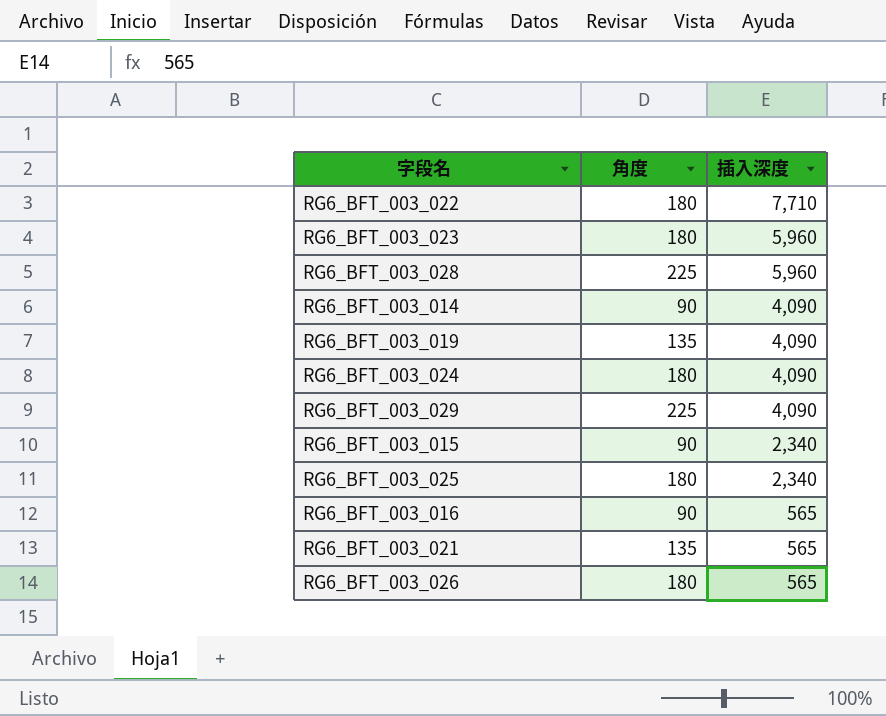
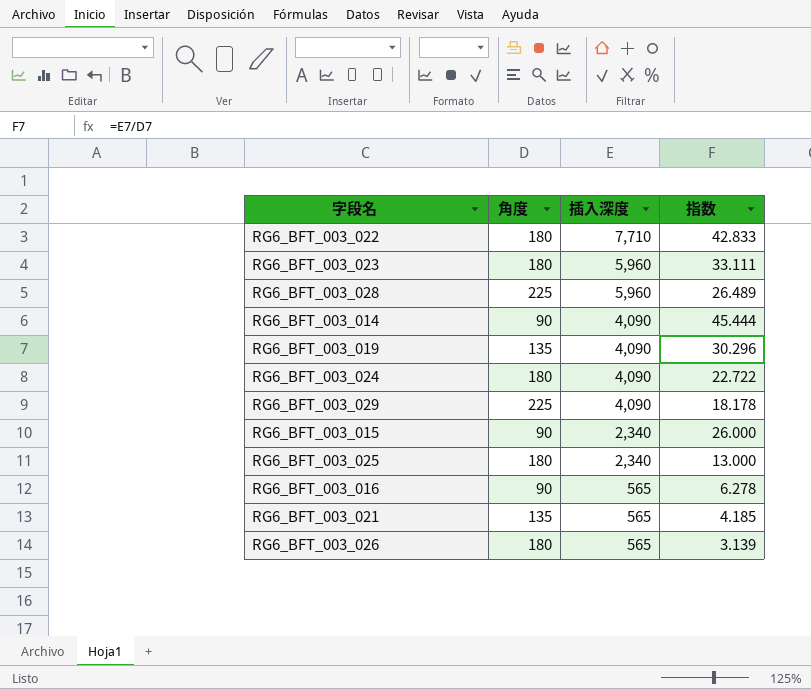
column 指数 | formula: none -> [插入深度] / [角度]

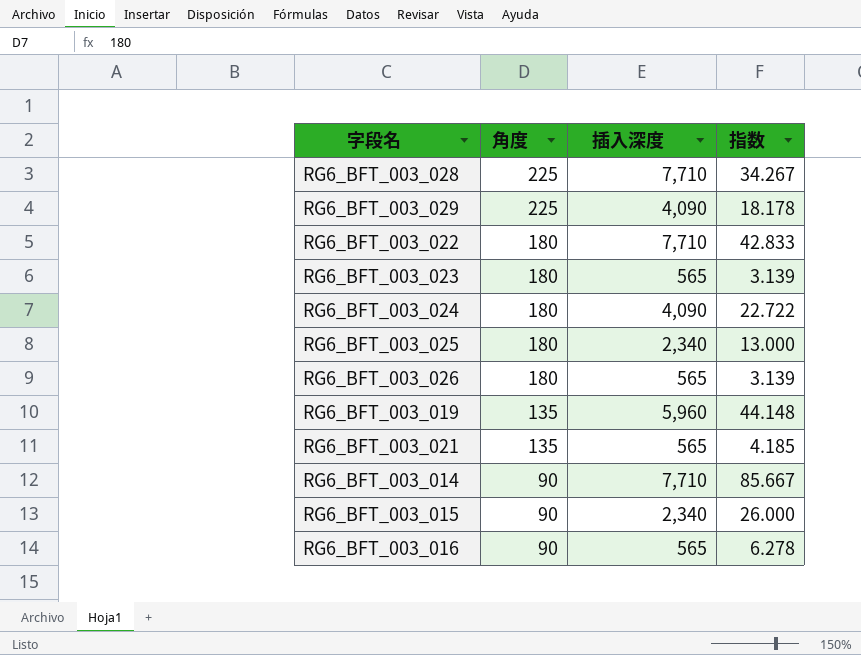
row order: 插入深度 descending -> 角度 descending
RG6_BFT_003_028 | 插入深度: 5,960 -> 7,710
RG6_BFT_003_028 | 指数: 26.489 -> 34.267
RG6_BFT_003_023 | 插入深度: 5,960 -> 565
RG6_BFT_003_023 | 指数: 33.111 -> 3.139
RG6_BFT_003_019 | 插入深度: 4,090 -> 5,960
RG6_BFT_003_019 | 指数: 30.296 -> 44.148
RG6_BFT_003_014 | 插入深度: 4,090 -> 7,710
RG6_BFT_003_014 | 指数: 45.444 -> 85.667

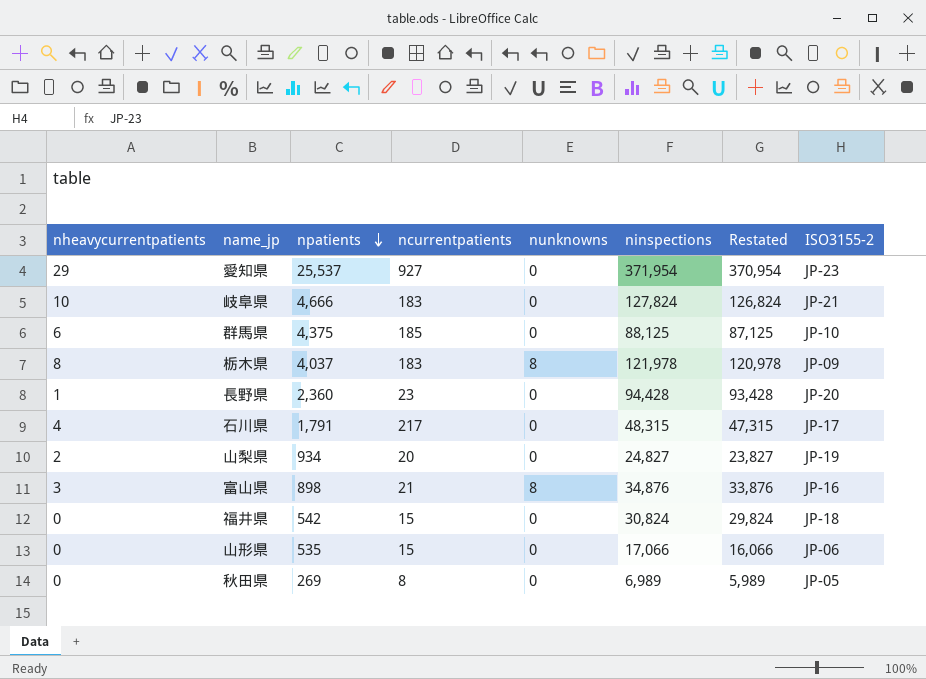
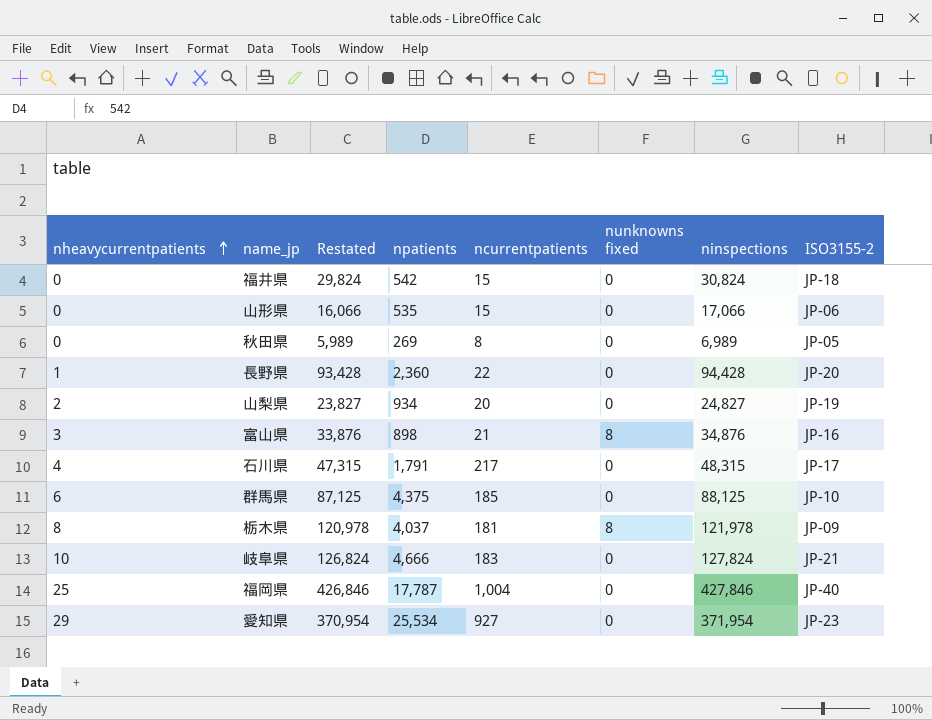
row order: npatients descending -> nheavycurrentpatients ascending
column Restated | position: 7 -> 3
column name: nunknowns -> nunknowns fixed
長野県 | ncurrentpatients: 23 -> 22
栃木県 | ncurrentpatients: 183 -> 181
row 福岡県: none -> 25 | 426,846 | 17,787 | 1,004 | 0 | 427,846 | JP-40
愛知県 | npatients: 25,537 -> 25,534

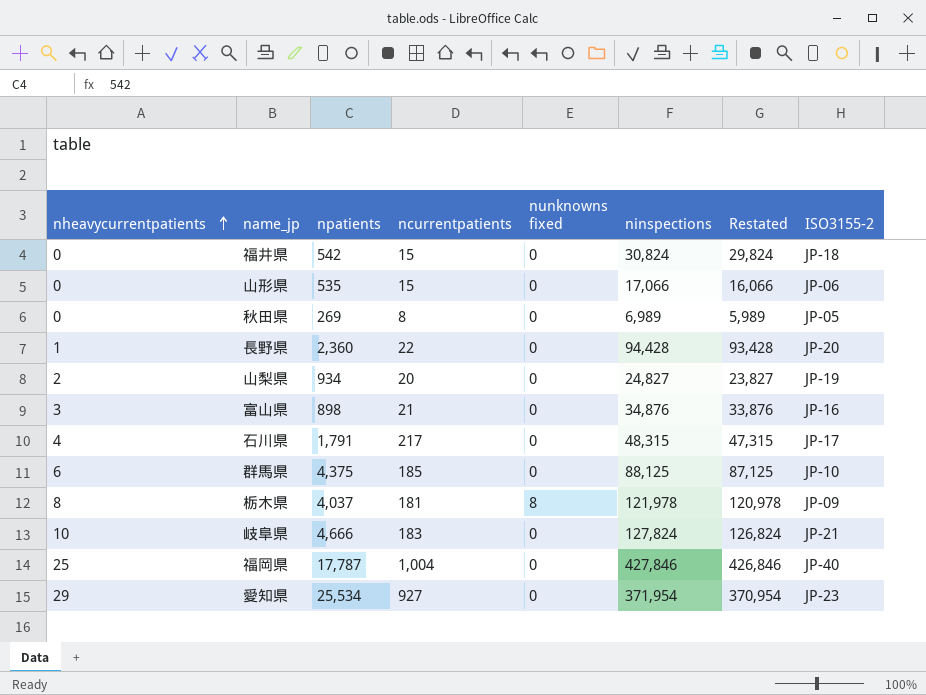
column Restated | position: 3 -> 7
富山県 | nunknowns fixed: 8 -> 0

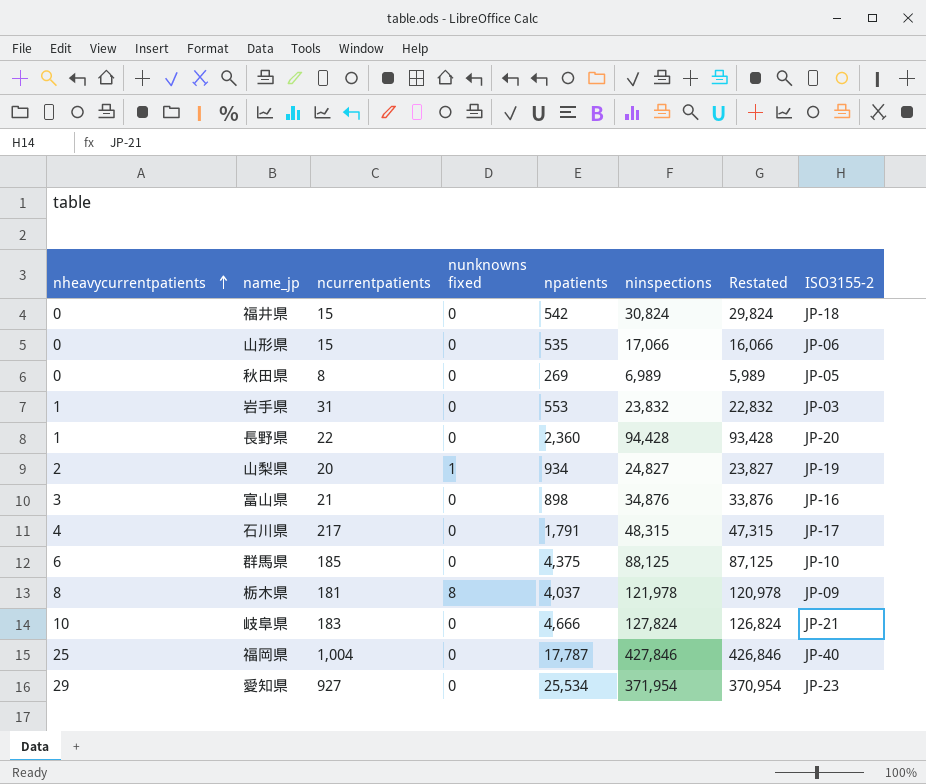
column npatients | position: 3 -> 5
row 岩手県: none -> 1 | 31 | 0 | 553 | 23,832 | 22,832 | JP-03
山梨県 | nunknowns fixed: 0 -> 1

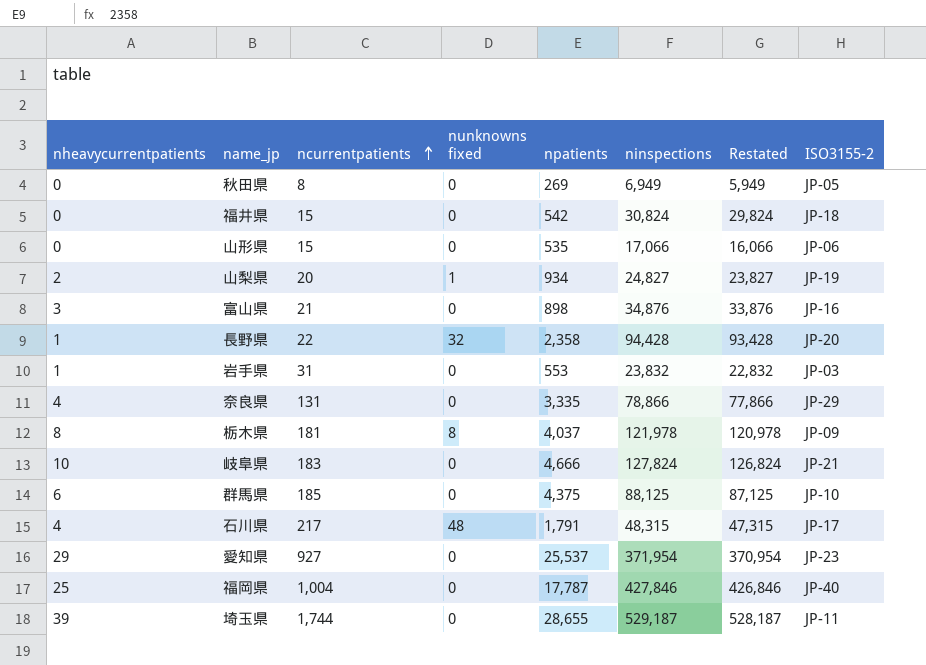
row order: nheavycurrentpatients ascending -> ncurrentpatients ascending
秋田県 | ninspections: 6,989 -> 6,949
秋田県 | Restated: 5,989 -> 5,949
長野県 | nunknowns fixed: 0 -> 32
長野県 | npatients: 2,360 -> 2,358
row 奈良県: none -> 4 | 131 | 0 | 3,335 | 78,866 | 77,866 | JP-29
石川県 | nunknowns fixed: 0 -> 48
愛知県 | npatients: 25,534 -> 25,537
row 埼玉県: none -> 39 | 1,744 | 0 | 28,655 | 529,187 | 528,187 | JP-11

---

=== EXERCISE DETAILS ===
Show every line from the entries above in which the word "Restated" appears.

=== EXPECTED ANSWER ===
column Restated | position: 7 -> 3
column Restated | position: 3 -> 7
秋田県 | Restated: 5,989 -> 5,949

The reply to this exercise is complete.